Aproveitei o Carnaval para ouvir episódios atrasados da Rádio Novela Apresenta, podcast produzido pela Rádio Novelo.
O último episódio que eu havia ouvido completo, “CPF na nota?”, rendeu uma série de polêmicas no mundo literário. Fechei o episódio seguinte e cheguei, enfim, à história que engatilhou o texto de hoje: “O apagão”. Ele conta a história de Neide, que, ao acordar após uma cirurgia, havia simplesmente perdido 14 anos de memórias da sua vida. Achei a história angustiante, mas também refleti muito a partir dela.
Se, hipoteticamente, você perdesse suas memórias dos últimos 14 anos, quem seria você hoje? Quais pessoas estariam no seu radar? Quais seriam suas leituras e perspectivas? Estou prestes a completar 36 anos… há 14, eu havia acabado de entrar na universidade, pesava alguns quilos a menos, era ainda mais insegura.
Fiquei pensando como muito do que sou hoje foi formado e moldado a partir das minhas escolhas na universidade. Não só profissionalmente, mas também nas escolhas pessoais. Conheci meu marido na universidade, por exemplo. Ok, mas o que esse papo todo tem a ver com literatura?
Penso que a memória seja uma espécie de espelho, um estranho espelho, que reflete pedaços de nós mesmos, mas sempre com um leve desvio—uma luz que incide diferente, um detalhe que se desfaz na névoa do tempo. E a literatura, talvez mais do que qualquer outra arte, é a ferramenta que nos permite visitar esses reflexos, reorganizá-los, reinventá-los.

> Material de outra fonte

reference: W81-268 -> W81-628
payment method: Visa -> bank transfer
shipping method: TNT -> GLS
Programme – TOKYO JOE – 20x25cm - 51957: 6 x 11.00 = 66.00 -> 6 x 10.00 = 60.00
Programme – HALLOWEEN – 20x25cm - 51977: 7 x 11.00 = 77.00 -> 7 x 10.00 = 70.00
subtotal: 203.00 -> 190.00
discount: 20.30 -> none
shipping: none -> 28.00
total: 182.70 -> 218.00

Ler é viajar no tempo. Não só pelo modo como um romance do século XIX nos transporta para um salão iluminado a velas ou um conto de ficção científica nos joga em uma civilização futura, mas também porque os livros carregam pedaços da nossa própria história. Quem nunca folheou um livro lido na adolescência e sentiu um arrepio de reconhecimento, como se visse uma versão mais jovem de si mesmo escondida entre as páginas? A literatura, além de contar histórias, guarda memórias.

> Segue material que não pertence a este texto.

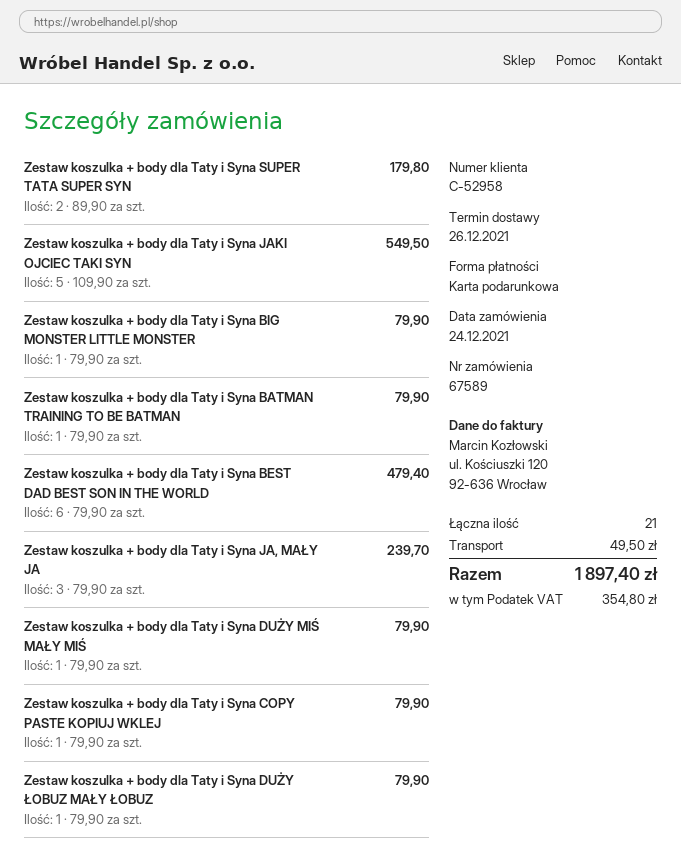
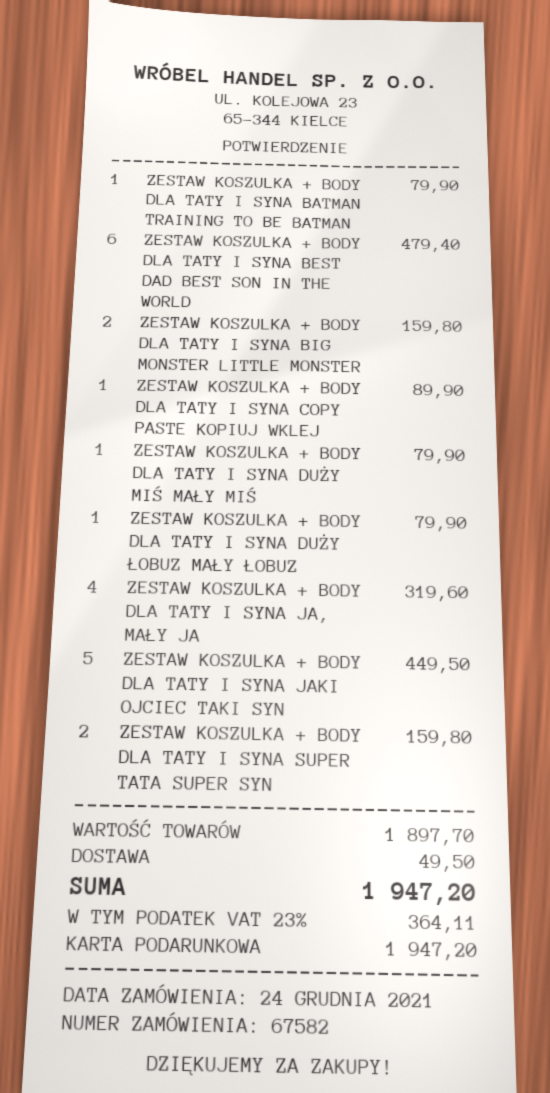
order number: 67589 -> 67582
Zestaw koszulka + body dla Taty i Syna SUPER TATA SUPER SYN: 2 for 179.80 -> 2 for 159.80
Zestaw koszulka + body dla Taty i Syna JAKI OJCIEC TAKI SYN: 5 for 549.50 -> 5 for 449.50
Zestaw koszulka + body dla Taty i Syna BIG MONSTER LITTLE MONSTER: 1 for 79.90 -> 2 for 159.80
Zestaw koszulka + body dla Taty i Syna JA, MAŁY JA: 3 for 239.70 -> 4 for 319.60
Zestaw koszulka + body dla Taty i Syna COPY PASTE KOPIUJ WKLEJ: 1 for 79.90 -> 1 for 89.90
tax: 354.80 -> 364.11
total: 1897.40 -> 1947.20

Há livros que nos levam de volta a momentos precisos da vida. Uma frase sublinhada em um volume antigo pode ser a porta de entrada para um verão distante, um cheiro de casa de avó, uma tarde chuvosa em que lemos as últimas páginas de um romance arrebatador. Porque a leitura não é só um ato intelectual—é também sensorial, afetivo, uma forma de nos conectarmos com quem fomos.
E há também os livros que nos ajudam a lembrar do que nunca vivemos. Autores como Guimarães Rosa, Toni Morrison ou Marcel Proust escrevem mundos que não habitamos, mas que, de alguma forma, se tornam nossos. Isso porque a literatura não apenas resgata memórias; ela as fabrica, as insere em nosso imaginário. A gente se lembra do que leu como se tivesse vivido.
A pergunta que ficou ressoando depois de ouvir o episódio do Rádio Novelo Apresenta foi: se perdêssemos a capacidade de visitar momentos-chave da nossa vida, ainda seríamos as mesmas pessoas? A literatura me deu a resposta. Sem a memória, sem os livros que nos atravessaram, sem a possibilidade de revisitar e reinterpretar a nossa própria história, seríamos, no máximo, sombras do que já fomos.
No fim, ler e lembrar são quase sinônimos. E cada página virada é um retorno a um lugar que talvez nem saibamos que conhecemos.